Quantifying carbon (C) metabolic fluxes in plants remains a major challenge, limiting our ability to link metabolism to plant performance and crop traits. Current approaches largely capture static metabolite levels rather than dynamic fluxes. This project proposes a novel proxy based on natural-abundance hydrogen stable isotopes (²H) in plant carbohydrates to infer central C metabolic activity. We hypothesize that ²H variation—at both whole-molecule and position-specific levels—reflects enzymatic isotope effects associated with key metabolic processes, including photosynthesis, photorespiration, and carbon partitioning.
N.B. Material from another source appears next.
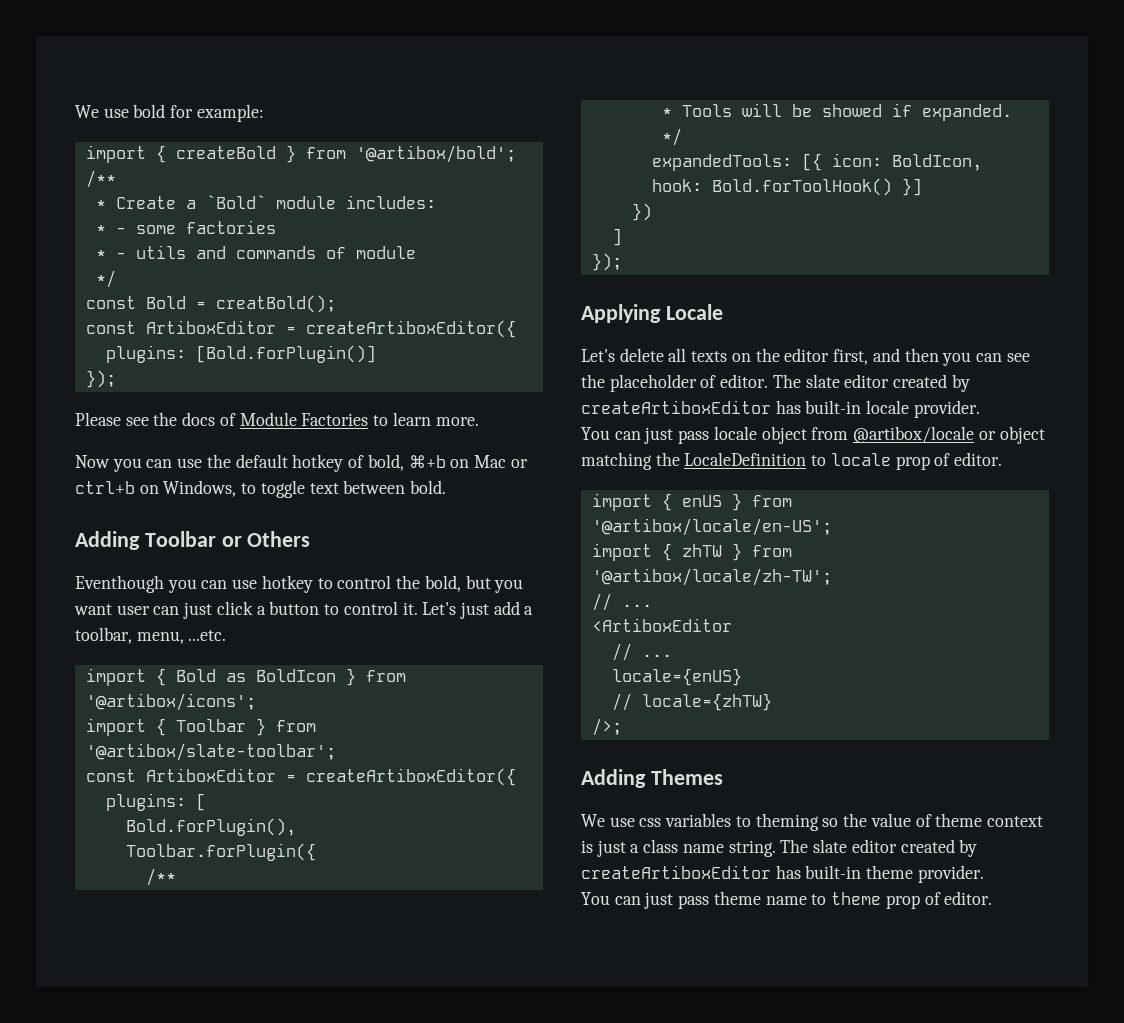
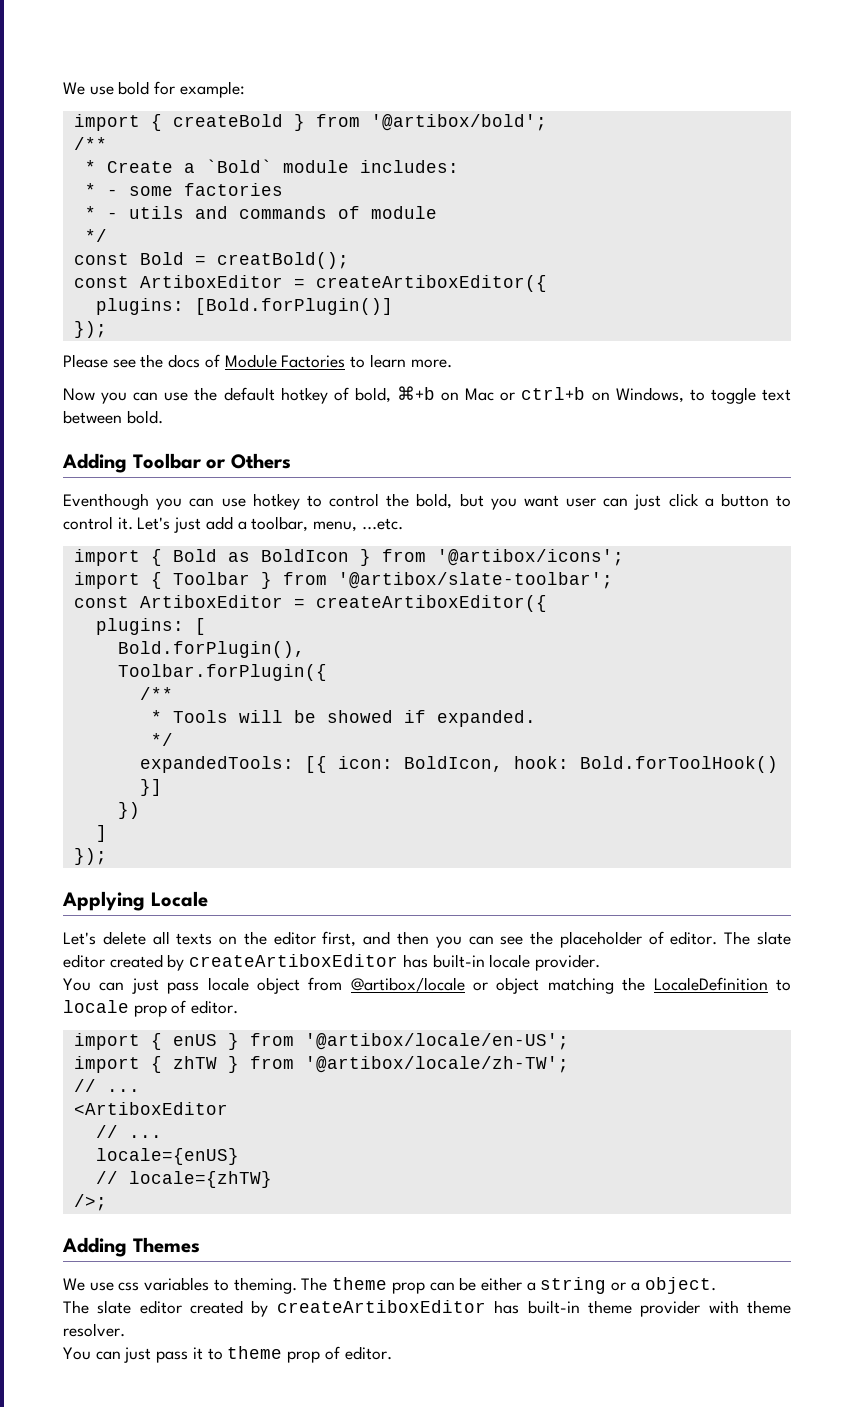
[755,813,1043,831] [581,839,776,857] theming so the value of theme context is just a class name string. -> [233,1277,716,1294] theming. The theme prop can be either a string or a object. //
[917,865,984,883] [581,891,807,909] provider. // You can just pass theme name -> [640,1300,791,1317] [63,1323,125,1337] [63,1347,203,1363] provider with theme resolver. // You can just pass it

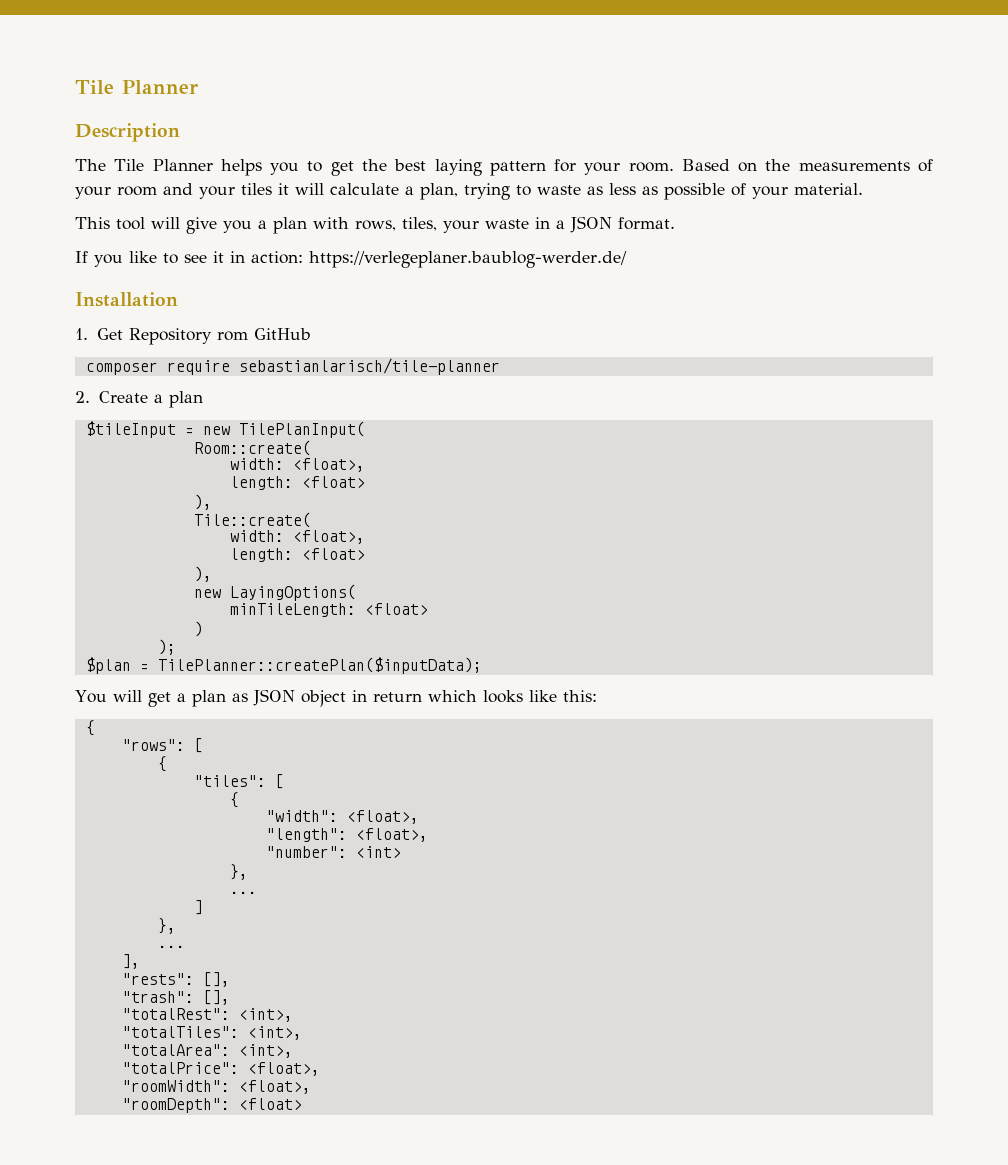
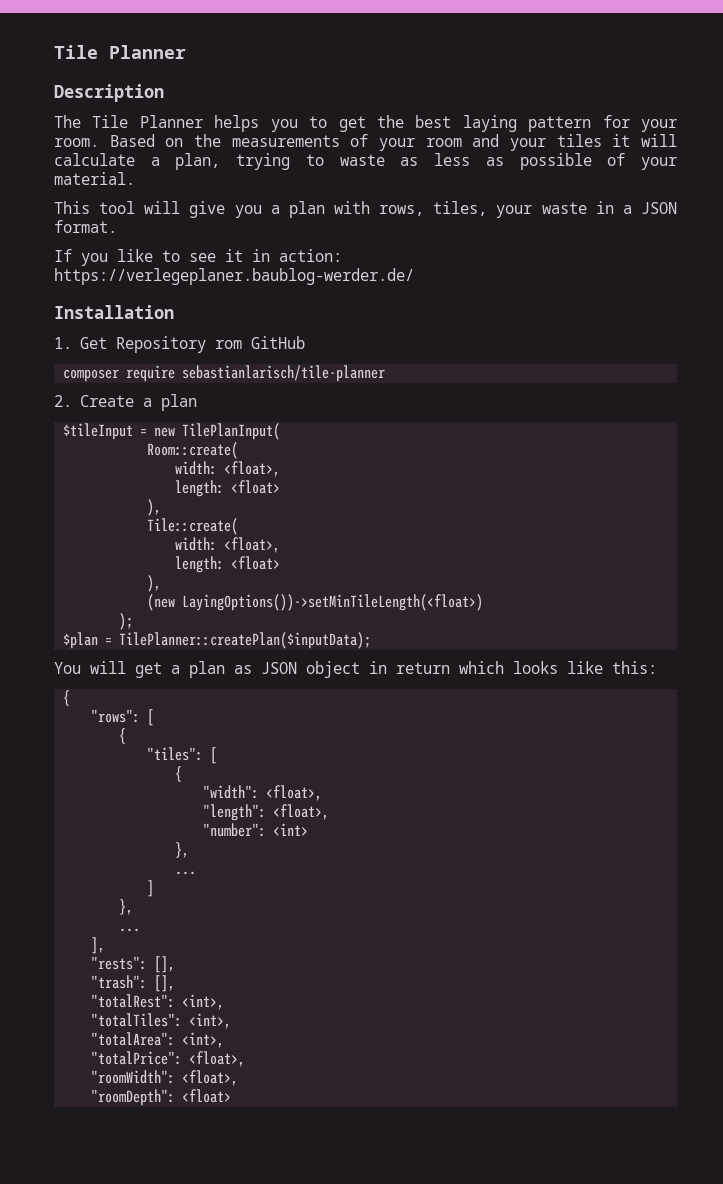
[193,584,356,601] [229,603,428,617] [193,621,203,637] new LayingOptions( // minTileLength: <float> // ) -> [147,594,484,611] (new LayingOptions())->setMinTileLength(<float>)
However, interpretation is currently constrained by the need to separate metabolic signals from hydrologic variability and to attribute isotope patterns to specific biochemical reactions.

Objectives

To advance the interpretation and application of whole-compound and position-specific ²H isotope patterns, the project will:

1. Develop approaches to isolate metabolic isotope signals from environmental water effects.
2. Apply a new modelling framework to quantify and partition biosynthetic isotope fractionation.
3. Test the functional relevance of these signals by analyzing metabolic shifts during soybean domestication and breeding.

This work will establish hydrogen isotope signatures as integrative, time-resolved proxies of plant metabolic fluxes and evaluate their potential to predict agronomically important traits.